Severe cases of COVID-19 can have symptoms similar to acute HIV. Does that mean those with HIV are more likely to experience complications?

The difference between a mild, sometimes unnoticeable, case of COVID-19 and a deadly one may be an overactive immune system. Earlier this year, The Lancet published an editorial calling on frontline workers to consider that cytokine storm syndromes and immunosuppression could be at play in the more severe COVID-19 cases.

A cytokine storm occurs when the immune system releases too many cytokines into the blood too quickly. According to the National Cancer Institute, cytokines play an important role in normal immune responses, but too many can create inflammation that becomes harmful or even deadly.   

Charles Dela Cruz, a pulmonologist at Yale School of Medicine who is researching COVID-19, explained to The Scientist that the immune system mounts an inflammatory response against an invading virus. However, in some people the response is “too much and hyper-inflames, causing a lot of side effects in terms of tissue damage and organ failure.” 

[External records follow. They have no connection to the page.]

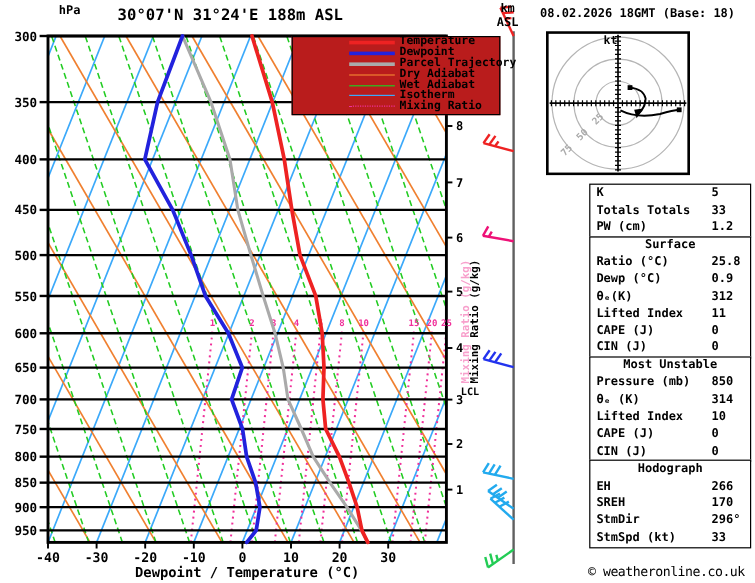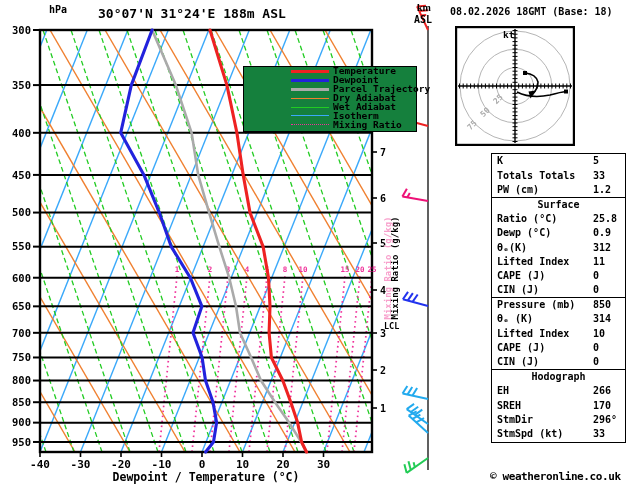--- a/index.html
+++ b/index.html
@@ -2,31 +2,31 @@
 <html><head>
 <meta charset="utf-8">
 <style>
   html,body{margin:0;padding:0;background:#fff;}
   #app{position:relative;width:629px;height:486px;background:#fff;overflow:hidden;
        font-family:"DejaVu Sans Mono",monospace;color:#000;}
   .abs{position:absolute;padding-left:43px;}
   .ttl{font-weight:bold;font-size:13px;letter-spacing:0px;white-space:pre;}
   .runttl{font-weight:bold;font-size:10px;white-space:pre;}
   .unit{font-weight:bold;font-size:10px;}
-  #legendbox{border:1.6px solid #000;background:#15803d;margin-top:36px;}
+  #legendbox{border:1.6px solid #000;background:#b91c1c;}
   .lrow{display:flex;align-items:center;height:8.9px;}
   .lsample{width:38px;margin-left:4px;margin-right:4px;flex:none;}
   .llabel{font-size:9.5px;font-weight:bold;white-space:pre;line-height:8px;}
   #datatable{width:135px;}
   .tsec{border:1.6px solid #000;background:#fff;margin-top:-1.6px;position:relative;}
   .thead{text-align:center;font-size:10px;font-weight:bold;height:14.3px;line-height:14.5px;white-space:pre;}
   .trow{position:relative;height:14.3px;font-size:10px;font-weight:bold;line-height:14.5px;white-space:pre;}
   .tlab{position:absolute;left:5px;top:0;}
   .tval{position:absolute;left:101px;top:0;}
-  #copyright{font-size:11px;font-weight:bold;letter-spacing:-0.4px;white-space:pre;}
+  #copyright{font-size:11px;font-weight:normal;letter-spacing:-0.4px;white-space:pre;}
   #ktlabel{font-size:9.5px;font-weight:bold;text-align:center;}
   svg{position:absolute;left:0;top:0;}
   text{font-family:"DejaVu Sans Mono",monospace;}
 </style>
 </head>
 <body>
 
 <div id="app">
 
   <svg id="chart" width="629" height="486" viewBox="0 0 629 486">
@@ -237,21 +237,21 @@
           <line x1="428" y1="458" x2="406.7020468484862" y2="472.9129873451272" stroke="#22cc55" stroke-width="2"></line>
           <line x1="406.7020468484862" y1="472.9129873451272" x2="404.3726754425635" y2="464.21965490852557" stroke="#22cc55" stroke-width="2"></line>
           <line x1="410.79780706993114" y1="470.04510516337194" x2="408.46843566400844" y2="461.3517727267703" stroke="#22cc55" stroke-width="2"></line>
           <line x1="414.8935672913761" y1="467.17722298161675" x2="413.5994720658635" y2="462.3475938501714" stroke="#22cc55" stroke-width="2"></line>
         </g>
       </g>
     </svg>
 
   <div class="abs unit" style="left:6px;top:4px;">hPa</div>
   <div class="abs ttl" style="left:55px;top:6px;">30°07'N 31°24'E 188m ASL</div>
-  <div class="abs unit" style="left:374px;top:2px;font-family:Liberation Serif, serif;">km</div>
+  <div class="abs unit" style="left:374px;top:2px;">km</div>
   <div class="abs unit" style="left:371px;top:14px;">ASL</div>
   <div class="abs runttl" style="left:407px;top:6px;">08.02.2026 18GMT (Base: 18)</div>
 
   <div id="legendbox" class="abs" style="left:243px;top:30px;width:129px;height:64px;">
       <div class="lrow">
         <div class="lsample" style="border-top: 3px solid rgb(238, 34, 34);"></div>
         <span class="llabel">Temperature</span>
       </div>
       <div class="lrow">
         <div class="lsample" style="border-top: 3px solid rgb(34, 34, 221);"></div>
@@ -366,20 +366,21 @@
       <div class="tsec">
         <div class="thead">Surface</div>
         <div class="trow"><span class="tlab">Ratio (°C)</span><span class="tval">25.8</span></div>
         <div class="trow"><span class="tlab">Dewp (°C)</span><span class="tval">0.9</span></div>
         <div class="trow"><span class="tlab">θₑ(K)</span><span class="tval">312</span></div>
         <div class="trow"><span class="tlab">Lifted Index</span><span class="tval">11</span></div>
         <div class="trow"><span class="tlab">CAPE (J)</span><span class="tval">0</span></div>
         <div class="trow"><span class="tlab">CIN (J)</span><span class="tval">0</span></div>
       </div>
       <div class="tsec">
+        <div class="thead">Most Unstable</div>
         <div class="trow"><span class="tlab">Pressure (mb)</span><span class="tval">850</span></div>
         <div class="trow"><span class="tlab">θₑ (K)</span><span class="tval">314</span></div>
         <div class="trow"><span class="tlab">Lifted Index</span><span class="tval">10</span></div>
         <div class="trow"><span class="tlab">CAPE (J)</span><span class="tval">0</span></div>
         <div class="trow"><span class="tlab">CIN (J)</span><span class="tval">0</span></div>
       </div>
       <div class="tsec">
         <div class="thead">Hodograph</div>
         <div class="trow"><span class="tlab">EH</span><span class="tval">266</span></div>
         <div class="trow"><span class="tlab">SREH</span><span class="tval">170</span></div>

Potential treatments, which may attempt to suppress the immune system response to avoid its overreaction, also run the risk of opening someone up to opportunistic infections, which could be just as deadly, so TheLancet urges caution in this approach.

Cytokine storms can also occur in those with untreated HIV. A 2020 study in the journal BMC Medicine noted a connection between cytokines, immune cell dynamics, and the capacity for the HIV virus to replicate in those with hyper-acute HIV. Those who had the cytokine storms also had the more intense HIV, so researchers concluded “viral virulence” had a role in driving the out-of-control inflammatory response.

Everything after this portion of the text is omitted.